Football
Eric Liddell: The Olympic champion who still inspires 100 years on
The opening scene of the Oscar-winning 1981 film Chariots of Fire is one of the best known and most imitated in movie history.
Shot on the magnificent West Sands at St Andrews, it shows a group of young athletes, all dressed in white, running barefoot along the water’s edge as Vangelis’s score swells in the background.
Among them is Scottish athlete Eric Liddell whose feats at the Paris Olympics exactly 100 years ago have become the stuff of legend.
With the latest Olympics just weeks away, and also being held in the French capital, Liddell’s legacy is once again being remembered.
A devout Christian, Liddell famously withdrew from his best event – the 100m – because the heats were held on a Sunday and he considered it to be a day of religious observance.

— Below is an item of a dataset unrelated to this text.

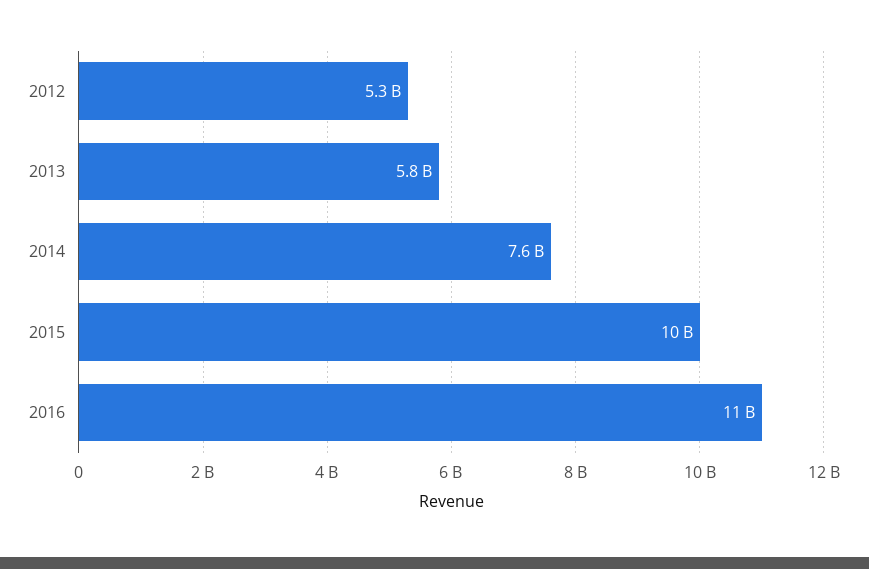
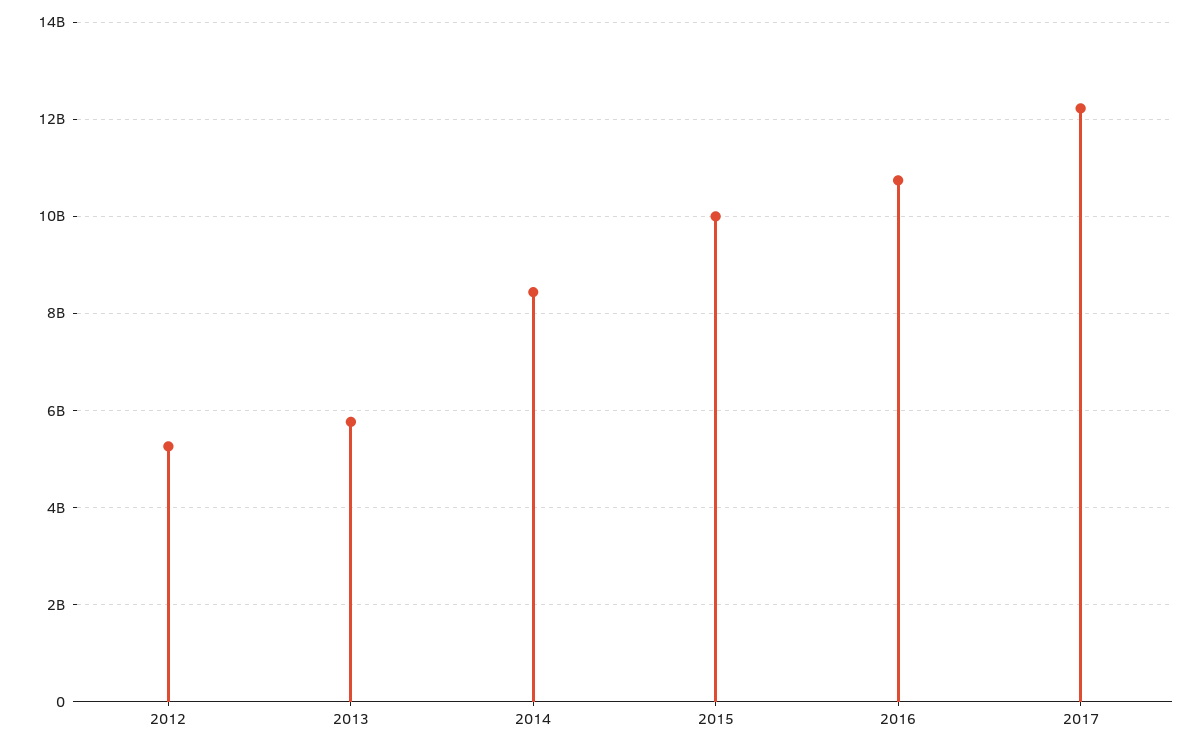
2014: 7600000000 -> 8400000000
2017: none -> 12200000000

Five days later, on Friday 11 July 1924, he ran in the 400m and secured his place in history.
Not only did he collect gold by a margin of six metres but he also set a world record of 47.6 seconds in the process.
He remains the last British man to win Olympic gold in the event.
Eilidh Doyle, who won bronze in the 400m relay at the 2016 Olympics in Rio, said the 400m is not a race that sprinters like to compete in.
”It’s known as one of the hardest events,” she said.
Doyle said the training is very different for the two events.
“To then go and win and run the fastest time in history, at that moment, was incredible,” she said.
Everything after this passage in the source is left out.